TASK OBJECTIVE: Whenever a line of the entries below holds the string "jsou", copy that line and return it.

GIVEN RECORDS:
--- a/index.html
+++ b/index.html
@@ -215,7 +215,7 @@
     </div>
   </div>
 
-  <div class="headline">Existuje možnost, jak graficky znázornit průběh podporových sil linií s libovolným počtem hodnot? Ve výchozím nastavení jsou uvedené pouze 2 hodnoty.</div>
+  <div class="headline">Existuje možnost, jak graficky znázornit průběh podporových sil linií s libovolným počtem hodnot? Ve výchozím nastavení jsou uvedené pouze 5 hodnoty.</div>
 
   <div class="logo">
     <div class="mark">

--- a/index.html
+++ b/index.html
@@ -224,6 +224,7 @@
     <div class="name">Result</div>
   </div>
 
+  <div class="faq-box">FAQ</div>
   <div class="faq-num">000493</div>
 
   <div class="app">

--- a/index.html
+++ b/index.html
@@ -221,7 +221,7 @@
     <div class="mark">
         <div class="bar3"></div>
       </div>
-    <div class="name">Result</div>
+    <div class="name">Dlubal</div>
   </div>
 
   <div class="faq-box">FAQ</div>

REPLY:
-  <div class="headline">Existuje možnost, jak graficky znázornit průběh podporových sil linií s libovolným počtem hodnot? Ve výchozím nastavení jsou uvedené pouze 2 hodnoty.</div>
+  <div class="headline">Existuje možnost, jak graficky znázornit průběh podporových sil linií s libovolným počtem hodnot? Ve výchozím nastavení jsou uvedené pouze 5 hodnoty.</div>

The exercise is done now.